Lennox-Boyd and Julian Amery, the Under-Secretary of State at the Colonial Office both claimed during the House of Commons debate of 3 March 1958 that they had seen information making it clear that Congress planned a "massacre" or "bloodbath". However the opposition claimed that the allegations of a murder plot were "cooked up", and the Devlin Commission later asked whether it would have been better for the government to have published reasons for its belief in the murder plot before sanctioning a State of Emergency, as there was disbelief about an alleged plot that was publicly mentioned only after that event.

Armitage did not believe there was a coldly calculated plan worked out in detail. He did believe that there might have been some plan for the assassination of him and senior European officials, so that he had to take action to deal with any eventuality that might have been made possible by the such plans by declaring a State of Emergency.

===The Emergency declared===

On 3 March 1959 Armitage declared a State of Emergency over the whole of Nyasaland and arrested Dr. Hastings Banda, other members of the Congress executive committee and many local party officials. The Nyasaland African Congress was banned the next day. Those arrested were detained without trial, and their total number finally exceeded 1,300. Over 2,000 more were imprisoned for offences related to the Emergency, including rioting and criminal damage. The stated aim of these measures was to allow the Nyasaland government to restore law and order after the increasing lawlessness following Dr Banda's return. Rather than calming the situation immediately, 51 Africans were recorded as being killed between 20 February 1959 and 19 March 1959, and 79 people were known to have been wounded by bullets, but the total number of injuries was probably under-reported. During the punitive operations undertaken during the Emergency large numbers of people were beaten or 'roughed up'.
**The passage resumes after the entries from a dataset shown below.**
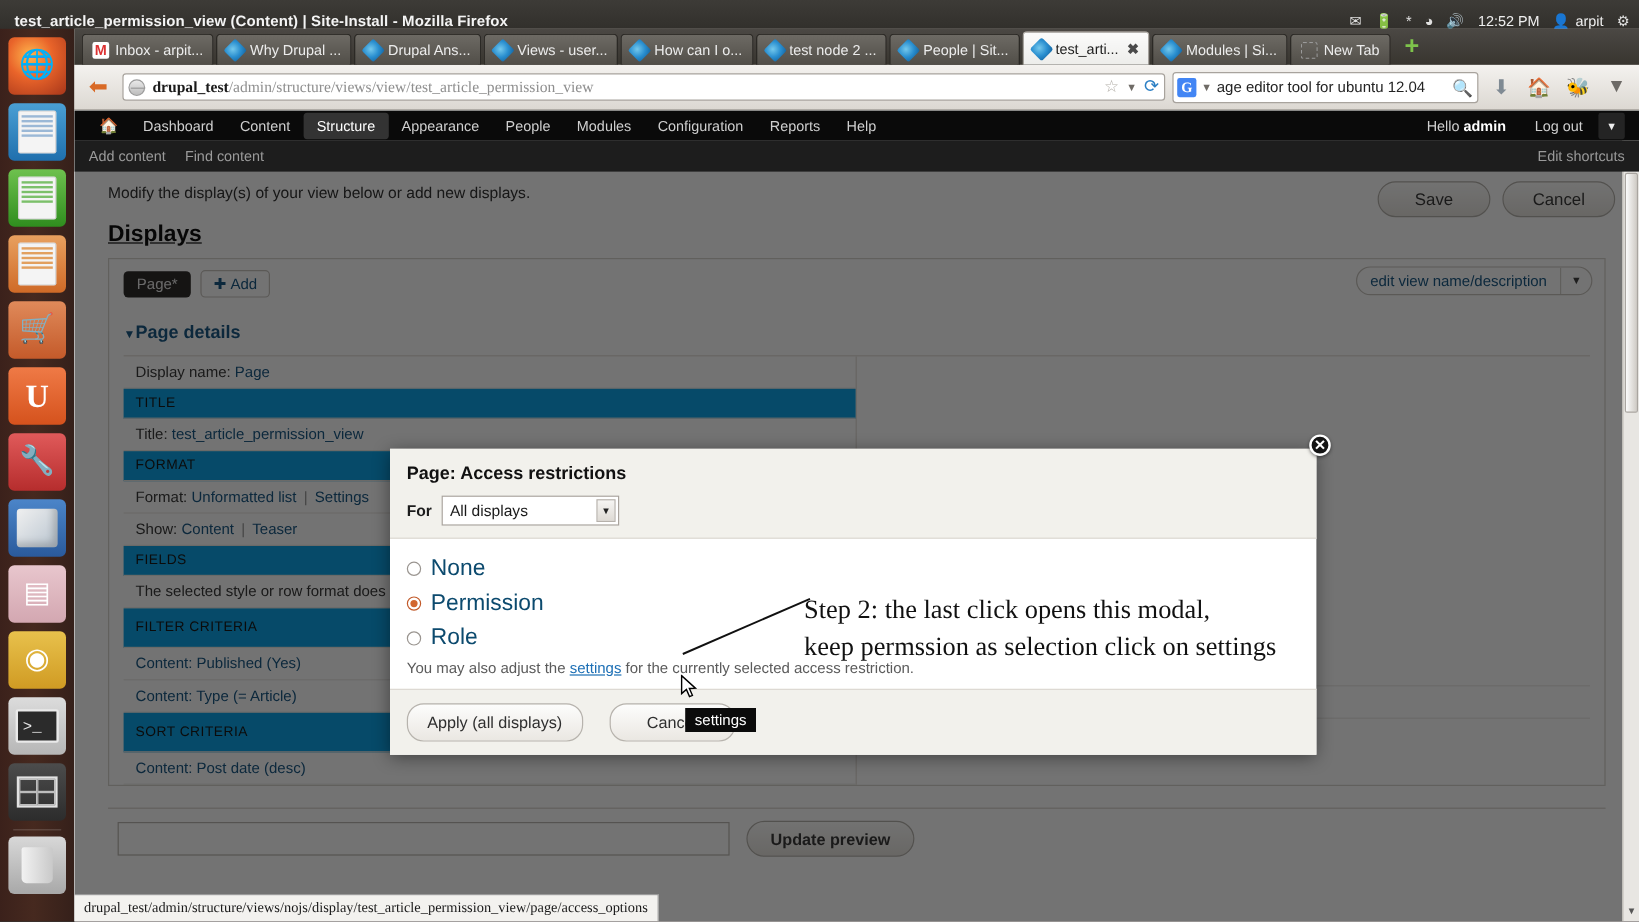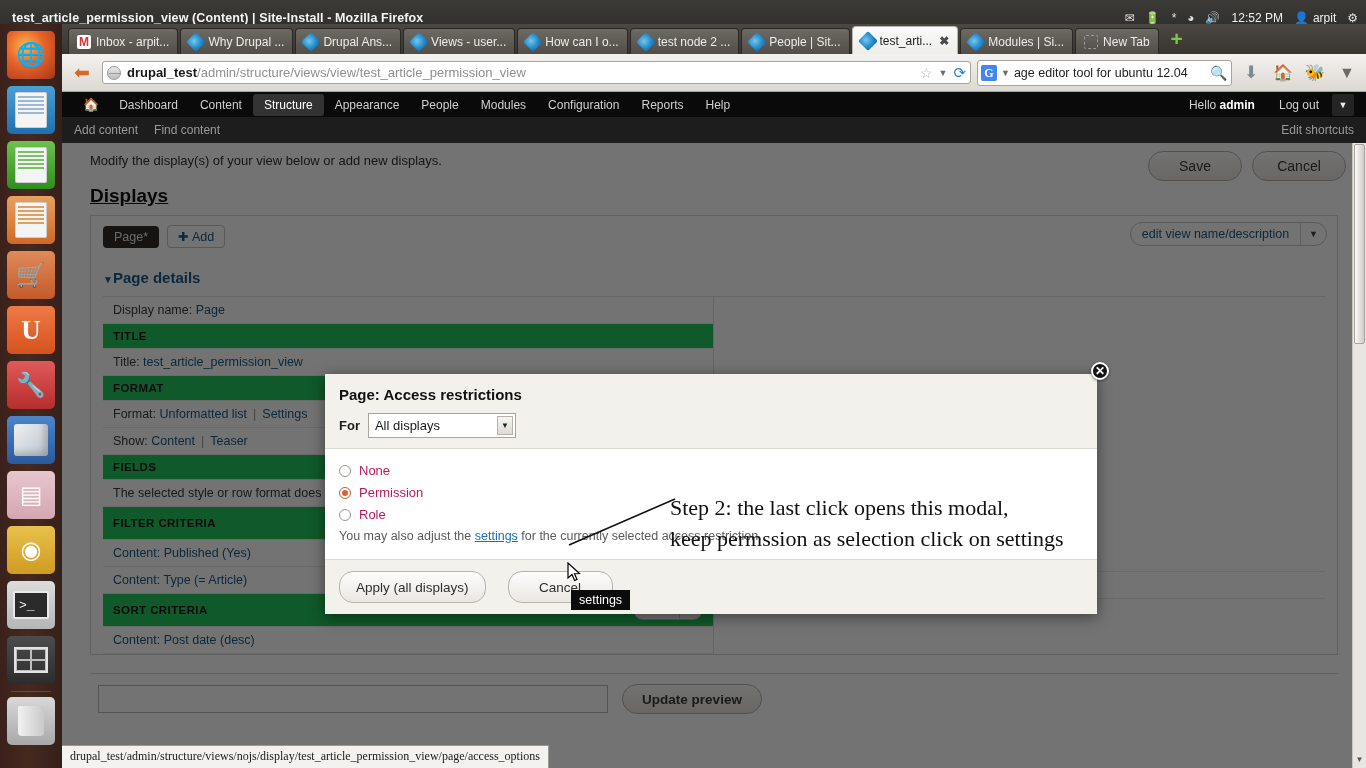"drupal_test/admin/structure/views/view/t" .urlbar { font-family: none -> Liberation Serif, serif }
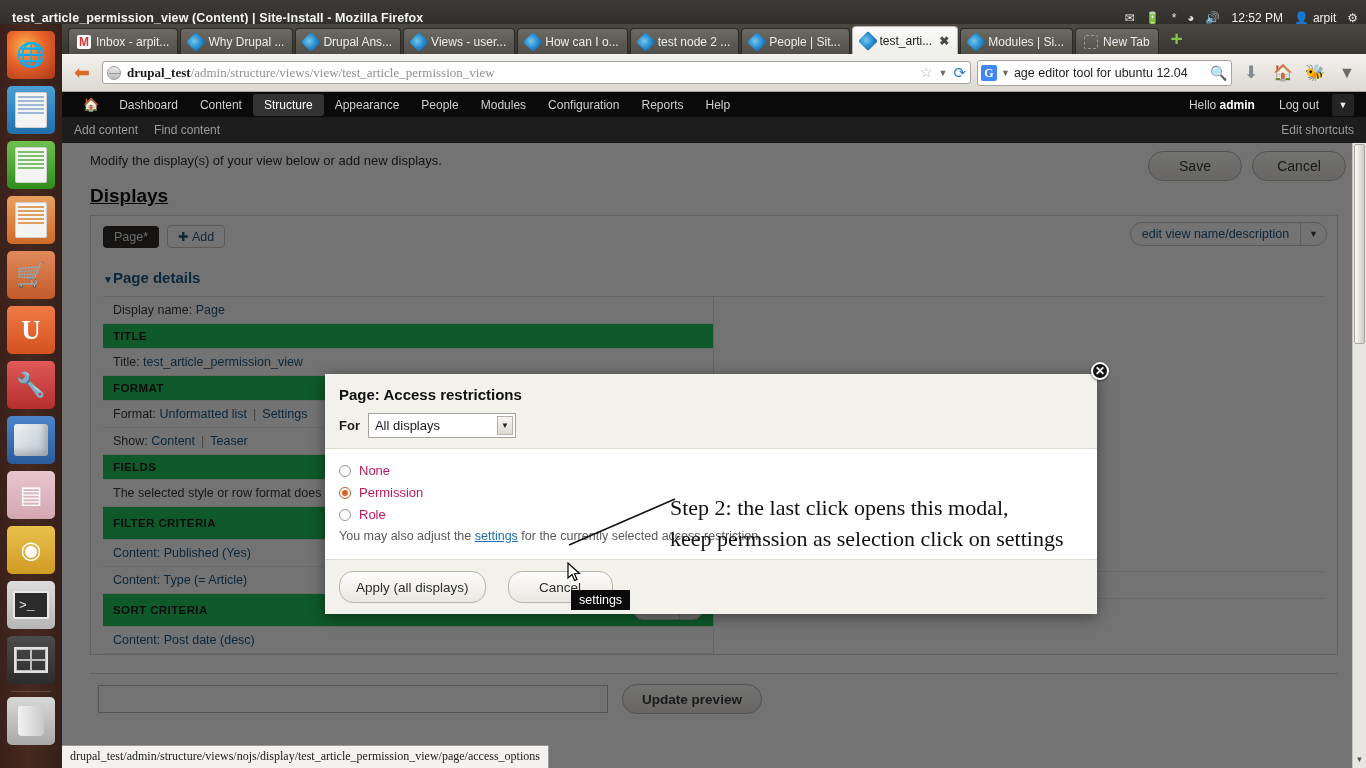"TITLE" .row.section { background: #22c55e -> #0ea5e9; font-weight: bold -> normal }
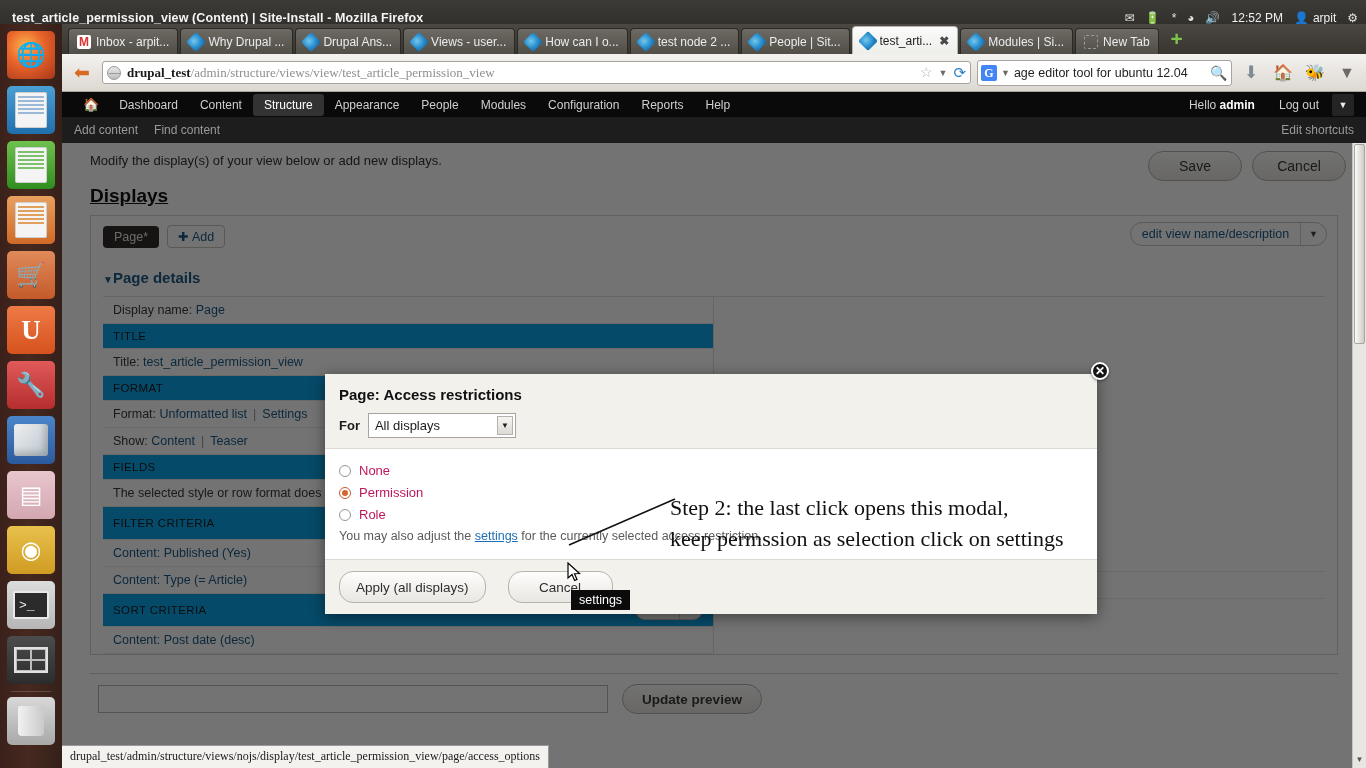"None" .radio-row { color: #be185d -> #0c4a6e; font-size: 13px -> 19px }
The initial reaction of many Congress supporters was rioting, damage to government and European property and strikes but within a few days, following action by the police and troops, the Southern Province became calm but tense. In the more remote areas, particularly in the Northern Province, the destruction of bridges and government buildings and rural resistance continued for several months organised by Flax Katoba Musopole. This continued resistance was countered by what the governor described as a campaign of harassment by troops and police, and allegations of brutality made against them were later considered by the Devlin Commission. It rejected some claims, including those of rape and torture made against Federation troops during a military action in the Misuku Hills, but it upheld other complaints, including the burning of houses, beatings and the imposition of arbitrary fine, which it considered illegal.

==The Devlin Commission==
===The Commission appointed===
Within two days of the declaration of the State of Emergency, the British cabinet under Harold Macmillan decided to set up a Commission of Inquiry into the disturbances. There was a delay in finalising the form of the Commission and its membership, caused by disputes within the government and in parliament. The Secretary of State for the Colonies expressed doubts about an inquiry related to Nyasaland alone, and governor Armitage was opposed to any form of Commission, particularly one containing any member of parliament. Strong parliamentary pressure for its members' involvement arose because the government was suspected by the opposition of being influenced by Sir Roy Welensky, the Federal Prime Minister to suppress African opposition to Federation. The government published its justification for the Emergency in a despatch of 18 March from Armitage, explaining why he had decided to declare an Emergency. The despatch emphasised the supposed "murder plot" and the general plan of Congress, adopted on 25 January, to resist the Nyasaland government with violence, claiming Banda was involved in making this plan.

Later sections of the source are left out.